Students will be provided with at least four sets of papers from the primary literature selected by faculty from which they must choose one set as the basis for their oral examination. These papers will be available at least six weeks before the exam, usually no later than May 1 [for students admitted in the summer or fall], so that the exam can be administered the second or third week of June. Students admitted in the Spring will usually have paper sets available by December 10 so that the exam can be administered in late January. Four weeks prior to the exam, the student should inform the Concentration coordinator of the chosen paper set and arrange the time of the exam. Prior to the exam, the student should prepare transparencies of all of the figures and tables presented in the papers so that they will available for discussion during the exam.

During the exam, the student will be tested by a committee of four to six faculty on his/her comprehension of all aspects of the paper including background and related information. Students present a 10 minute synopsis of the primary paper, then the examination committee will ask questions pertaining to the paper's background material, methodology, experimental results and their significance, the article's overall significance to the field as well as the topics found in the list of core competencies. It therefore is imperative that the student searches and reads the literature for background and related information. While a good starting point is the bibliography at the end of the chosen paper set, it is likely that other primary literature sources will need to be consulted. Prior to the exam, students are encouraged to contact faculty to discuss the topics they are responsible for and to clarify difficult concepts.


After the oral examination, the examination committee will determine an appropriate grade. Four grades are possible at the initial exam: unconditional pass, conditional pass, re-examination or failure.
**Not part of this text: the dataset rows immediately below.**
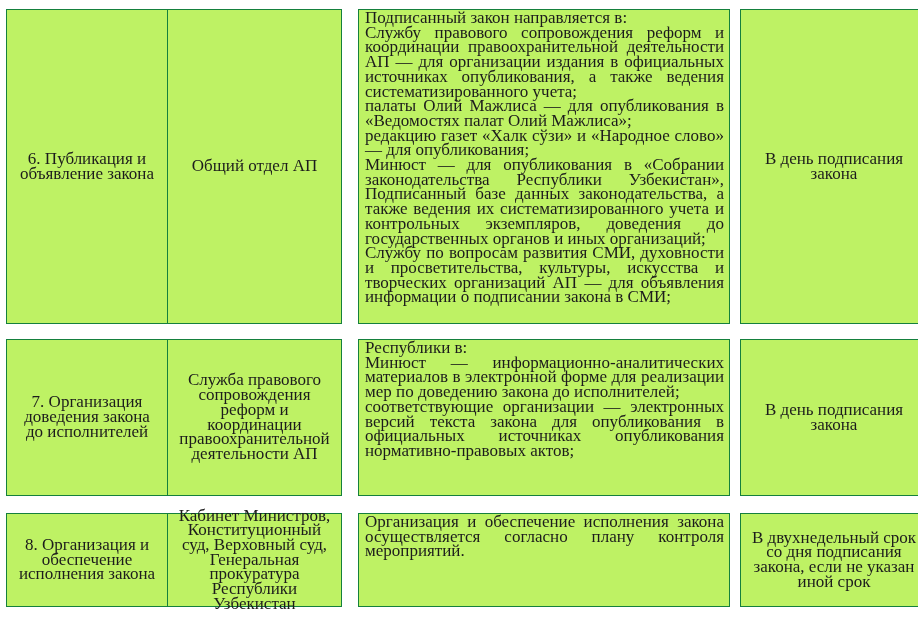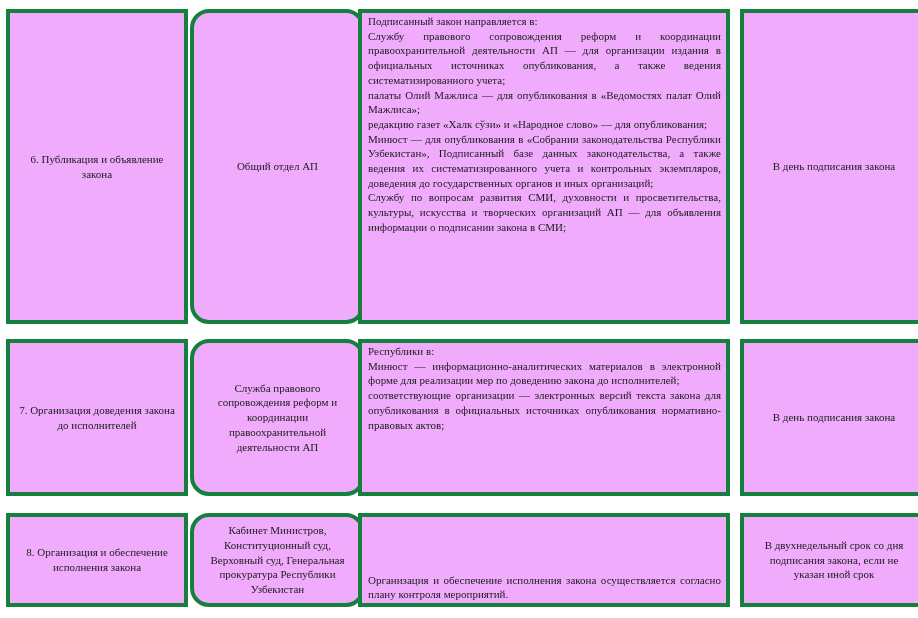--- a/index.html
+++ b/index.html
@@ -21,45 +21,45 @@
     width:918px;
   }
   #row1{top:9px;height:315px;}
   #row2{top:339px;height:157px;}
   #row3{top:513px;height:94px;}
   .cell{
     position:absolute;
     top:0;
     bottom:0;
     box-sizing:border-box;
-    border:4px solid #15803d;
-    background:#f0abfc;
-    font-size:11px;
+    border:1px solid #15803d;
+    background:#bef264;
+    font-size:17px;
     line-height:14.7px;
   }
-  .c1{left:6px;width:182px;}
-  .c2{left:190px;width:175px;border-radius:19px;}
+  .c1{left:6px;width:162px;}
+  .c2{left:167px;width:175px;}
   .c3{left:358px;width:372px;}
   .c4{left:740px;width:188px;}
   .center{
     display:flex;
     align-items:center;
     justify-content:center;
     text-align:center;
     padding:4px 9px;
   }
   .just{
     padding:1px 5px 1px 6px;
     text-align:justify;
     overflow:hidden;
   }
   .vcenter{
     display:flex;
     flex-direction:column;
-    justify-content:flex-end;
+    justify-content:flex-start;
   }
   .just p{margin:0;}
 </style>
 </head>
 <body>
 
 <div class="page">
 
   <div class="row" id="row1">
     <div class="cell c1 center">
If the student receives an unconditional pass, the exam was completed satisfactorily and no conditions are applied. In a conditional pass, the student performed marginally in one or more areas and may be asked to complete (with a grade of B or better) one or more courses as a condition for changing the grade to pass. The examination committee may prescribe conditions in addition to, or in lieu of, course enrollment. Once the condition is fulfilled, the student is responsible for informing both the Biology Graduate Program Director and the Concentration Coordinator so that the grade can be changed officially. If the student receives a re-examination, the student's performance was unsatisfactory and the exam should be repeated within three months, but no later than six months after the initial examination. Only one retake will be permitted. This would normally be prior to the start of the fall semester for June examinations, and during Spring break for January examinations. If the student receives a failure, the student's performance strongly indicated an inability to complete an independent research project and the student will be terminated from the Molecular Biology and Genetics concentration without the possibility of a retest. If the student does not perform satisfactorily in a re-examination, the student will be terminated from the Concentration in Molecular Biology and Genetics and recommended to the Graduate Affairs Committee for dismissal from the graduate program.

Once the student passes the preliminary examination, he/she becomes eligible to register for Master's thesis credit.